**Available data**:
Start of Block

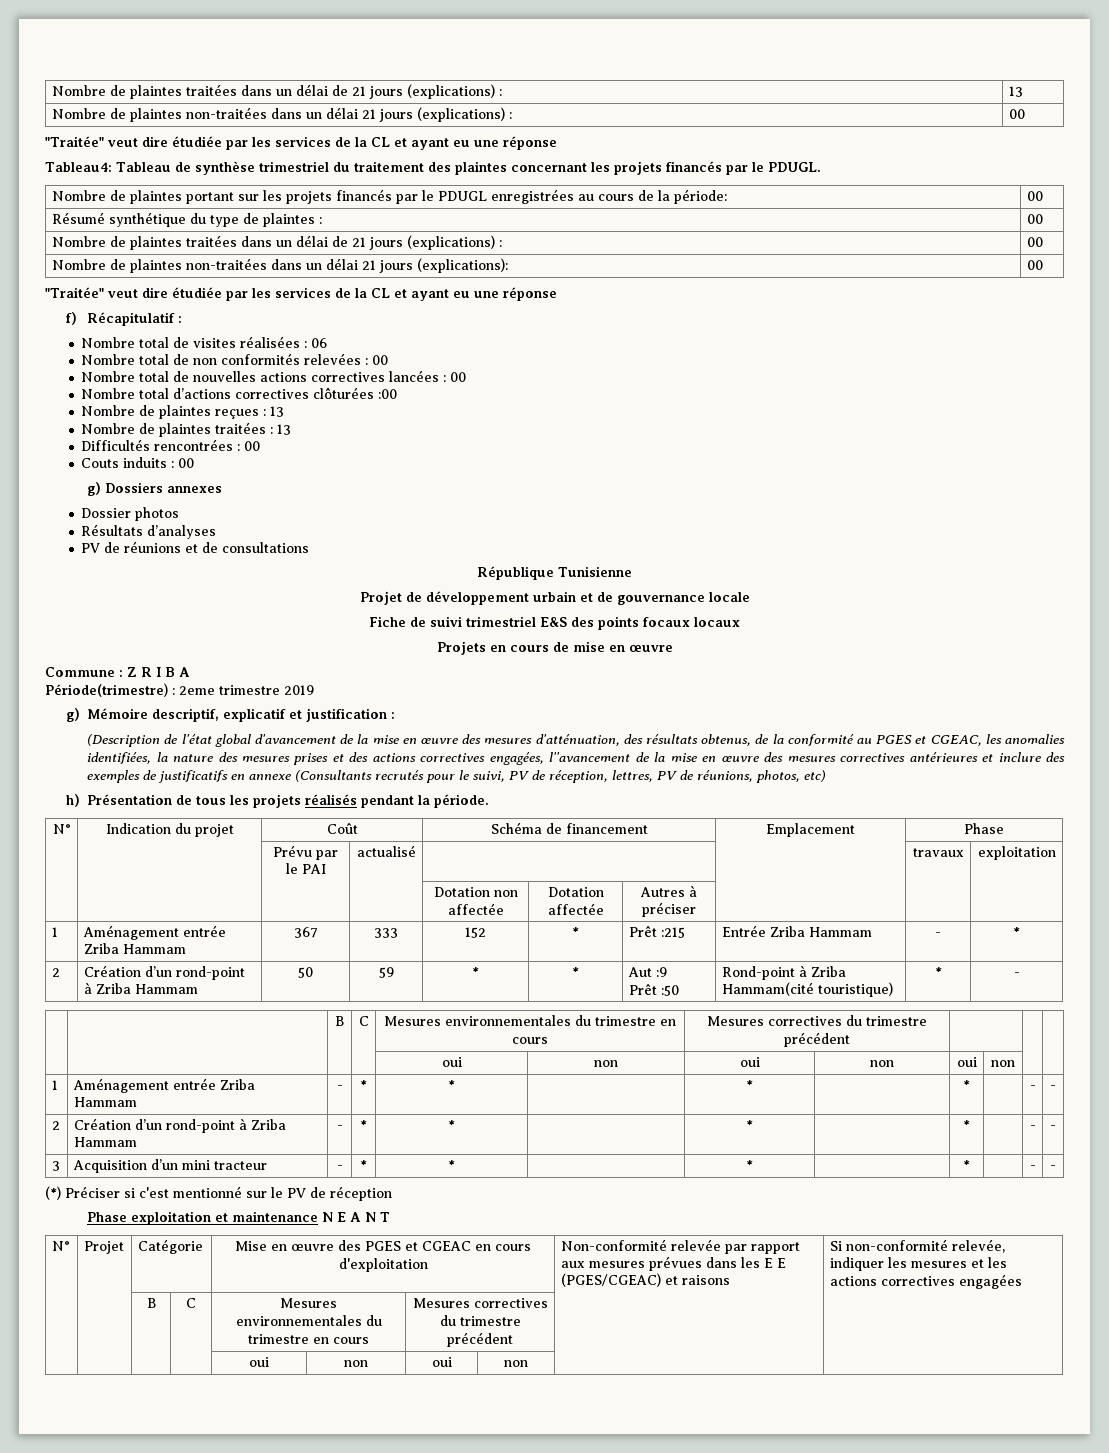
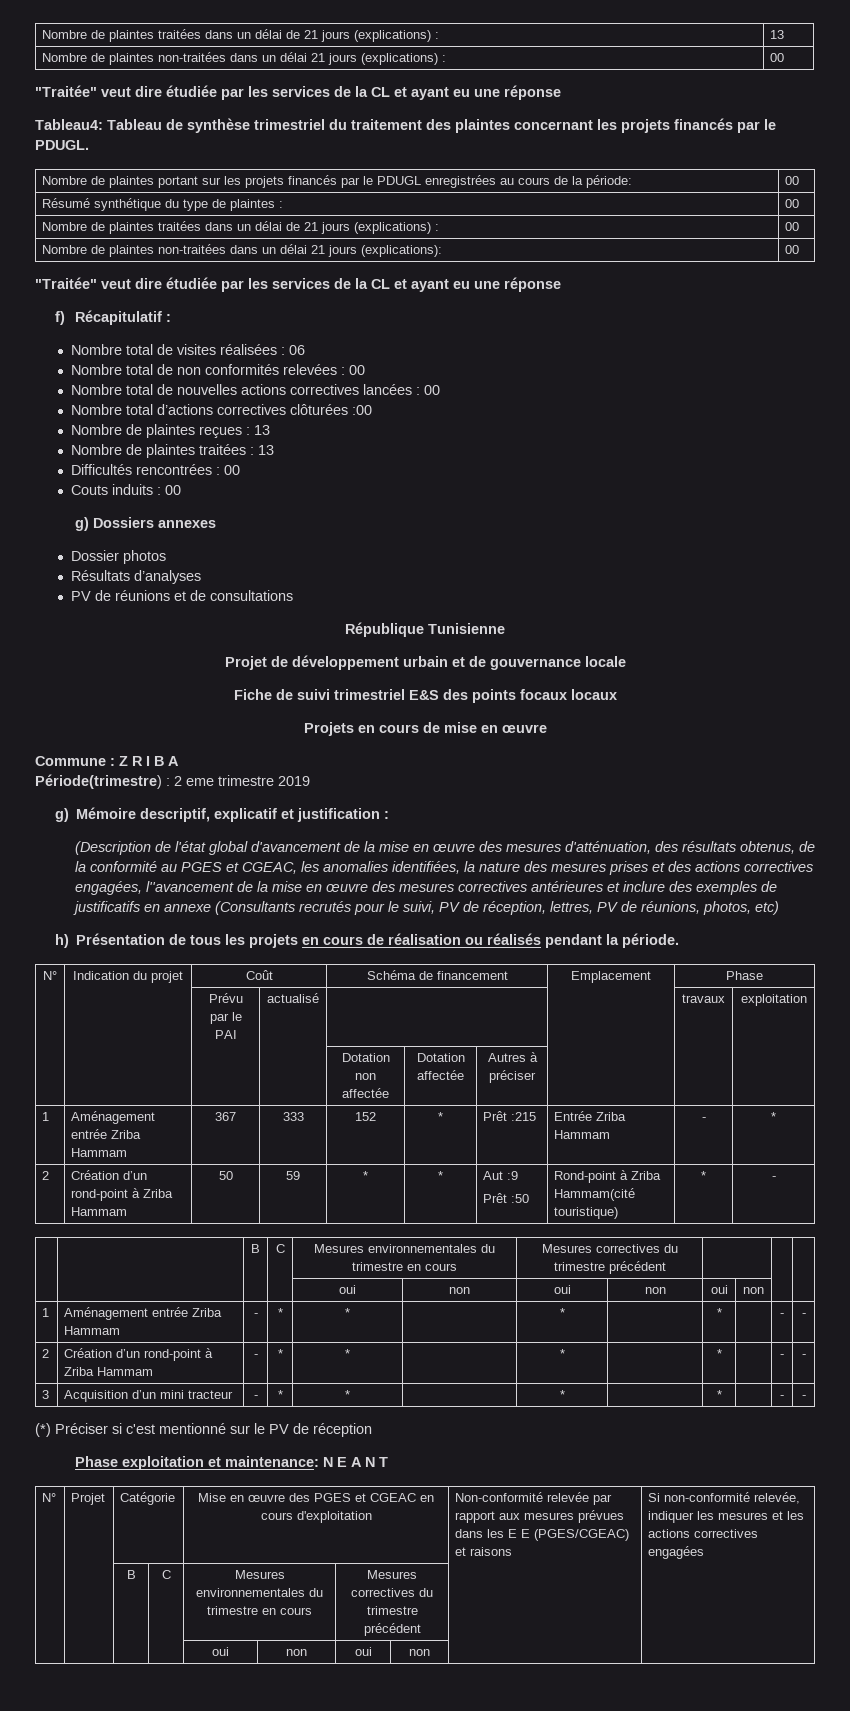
- Période(trimestre) : 2eme trimestre 2019
+ Période(trimestre) : 2 eme trimestre 2019
- h) Présentation de tous les projets réalisés pendant la période.
+ h) Présentation de tous les projets en cours de réalisation ou réalisés pendant la période.
- Phase exploitation et maintenance N E A N T
+ Phase exploitation et maintenance: N E A N T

End of Block

**Activity**: Reproduce, exactly and only, the lines running from the one with "- Phase exploitation et maintenance N E A N T" to the end of the listing above.

**Your response**:
- Phase exploitation et maintenance N E A N T
+ Phase exploitation et maintenance: N E A N T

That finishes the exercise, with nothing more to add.